I've spent 5 minutes Googling - I guess you'll have spent longer, so I won't continue.

If there's no other clever ideas from the forum, one thing you could consider is this,

Connect your stepper, wind the pot control to CCW limit. try stepping the motor (if the minimum current is CCW, max CW - which is logic) - it may or may not turn. Rotate the pot CW until the motor is spinning reliably, then leave stepping for 5 minutes, monitoring motor temperature. Continue to rotate the pot bit-by-bit and running the stepper for 5 minutes at a time. I saw a post on here recently by a respected member that suggested a stepper should operate upto an uncomfortable-to-hold temperature (60C, I think was mentioned). If you're running less than this then you can probably afford to up-the-current. What you're looking for is not necessarily 2A, but a safe operating temperature that is neither lifeing the motor or saturating the core. The motor doesn't really care if it has 2.000A or whatever flowing through it - it's looking to generate a magnetic force (proportional to current) without damaging the insulation on the coil through over-temperature.
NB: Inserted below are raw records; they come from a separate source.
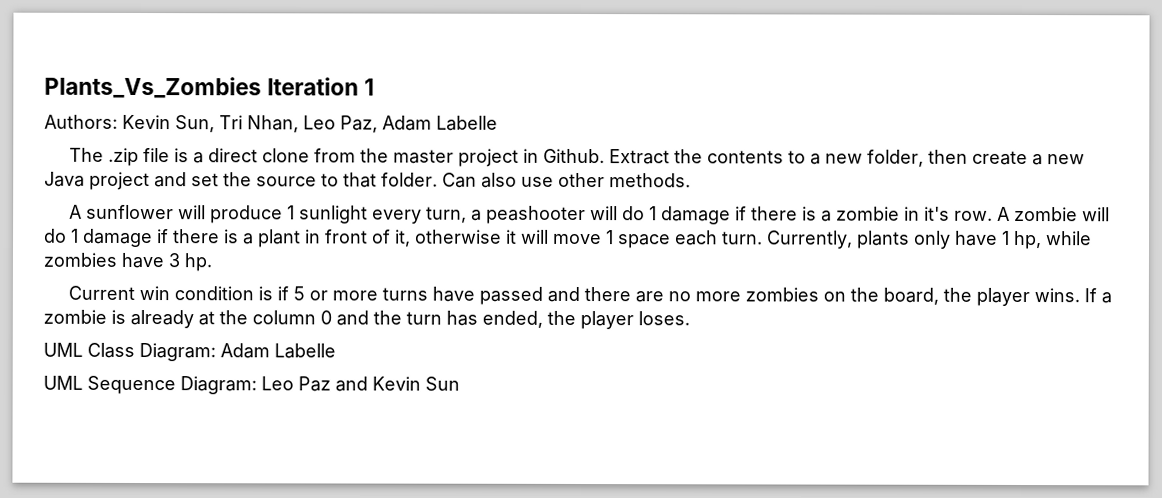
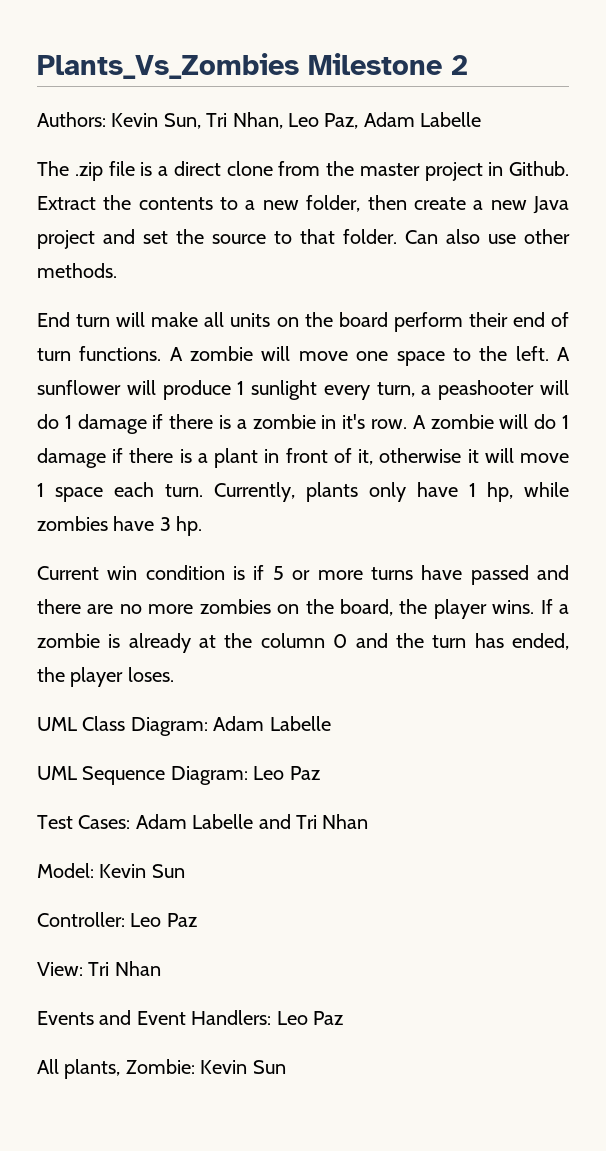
[267,77,376,96] Iteration 1 -> [308,53,468,75] Milestone 2
(691, 180) none -> [37,312,569,332] [37,346,549,366] End turn will make all units on the board perform their end of turn functions. A zombie will move one space to the left.
[335,376,368,392] and -> [37,814,369,829] [37,863,185,878] [37,912,197,927] [37,961,161,976] [37,1010,343,1025] [37,1059,195,1079] // Test Cases: Adam Labelle and Tri Nhan // Model: Kevin Sun // Controller: Leo Paz // View: Tri Nhan // Events and Event Handlers: Leo Paz // All plants, Zombie:

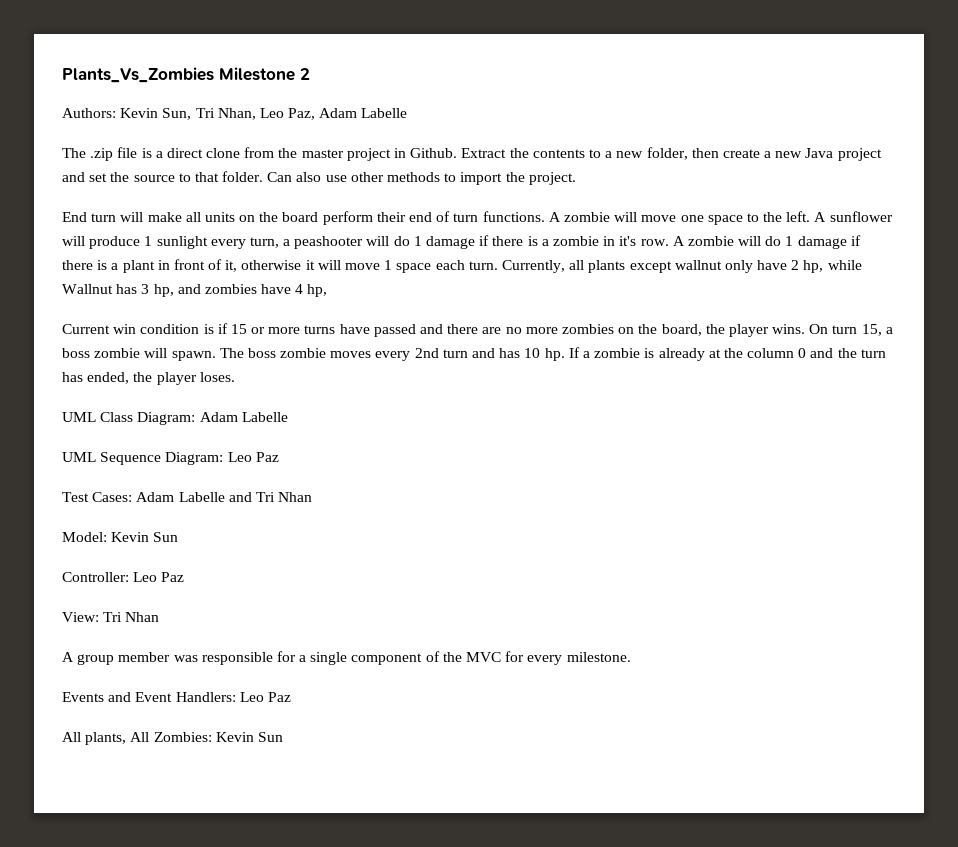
[37,263,117,278] methods. -> [387,172,576,185] methods to import the project.
[306,482,358,502] plants -> [569,260,722,273] all plants except wallnut
[469,483,476,497] 1 -> [791,260,800,270] 2
[37,516,203,536] zombies have 3 hp. -> [62,284,328,297] Wallnut has 3 hp, and zombies have 4 hp,
[272,566,284,580] 5 -> [230,324,247,334] 15
(535, 607) none -> [809,324,893,336] [62,348,565,361] On turn 15, a boss zombie will spawn. The boss zombie moves every 2nd turn and has 10 hp.
(161, 968) none -> [62,651,631,665] // A group member was responsible for a single component of the MVC for every milestone.
[125,1059,195,1074] Zombie: -> [130,732,212,742] All Zombies:

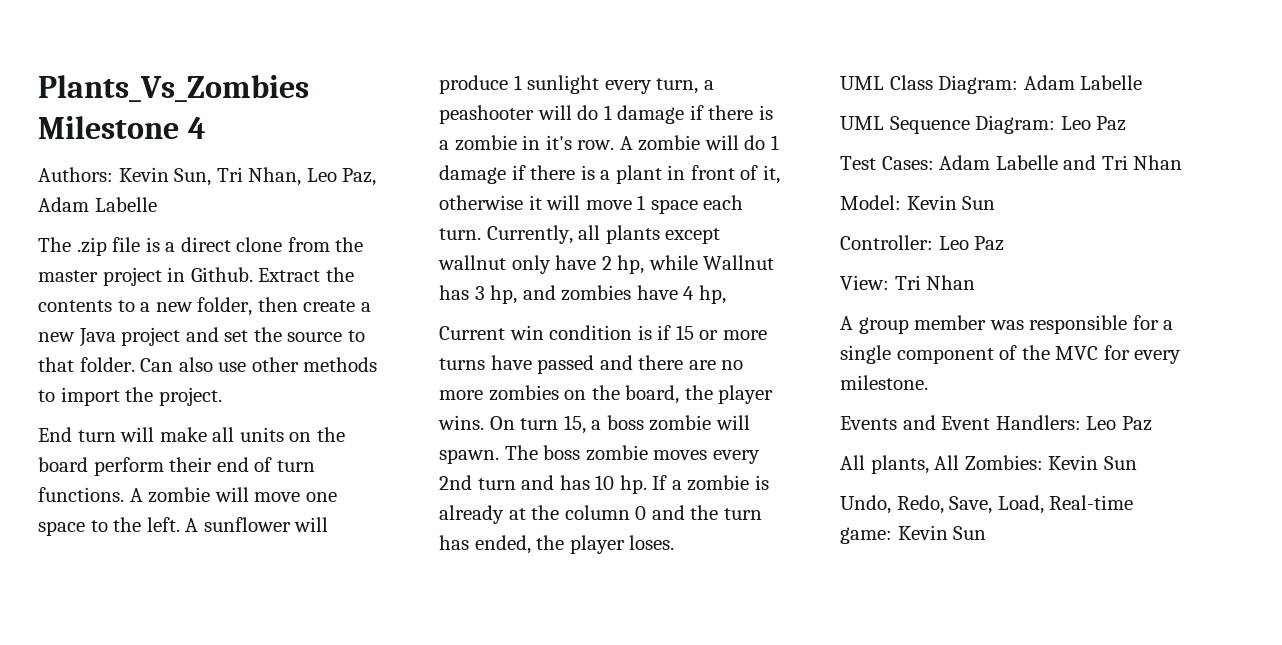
[300,68,310,80] 2 -> [187,117,206,139] 4
(283, 737) none -> [840,495,1134,514] [840,525,987,544] // Undo, Redo, Save, Load, Real-time game: Kevin Sun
Another method would be to replace the stepper with 2 10W, 1R resistors and step the driver until you get maximum potential across one resistor, and read-off the current (I = V, given a 1R resistor) - but that method is fraught with problems if there is a stepped current (positional current and hold current) and/or if the output drive is switched-mode (which I think it is, having seen an internal image on a chinese website) - again, think of the problem space - not to set the current to a specific value, but rather to set the current to keep the motors operating within their thermal range.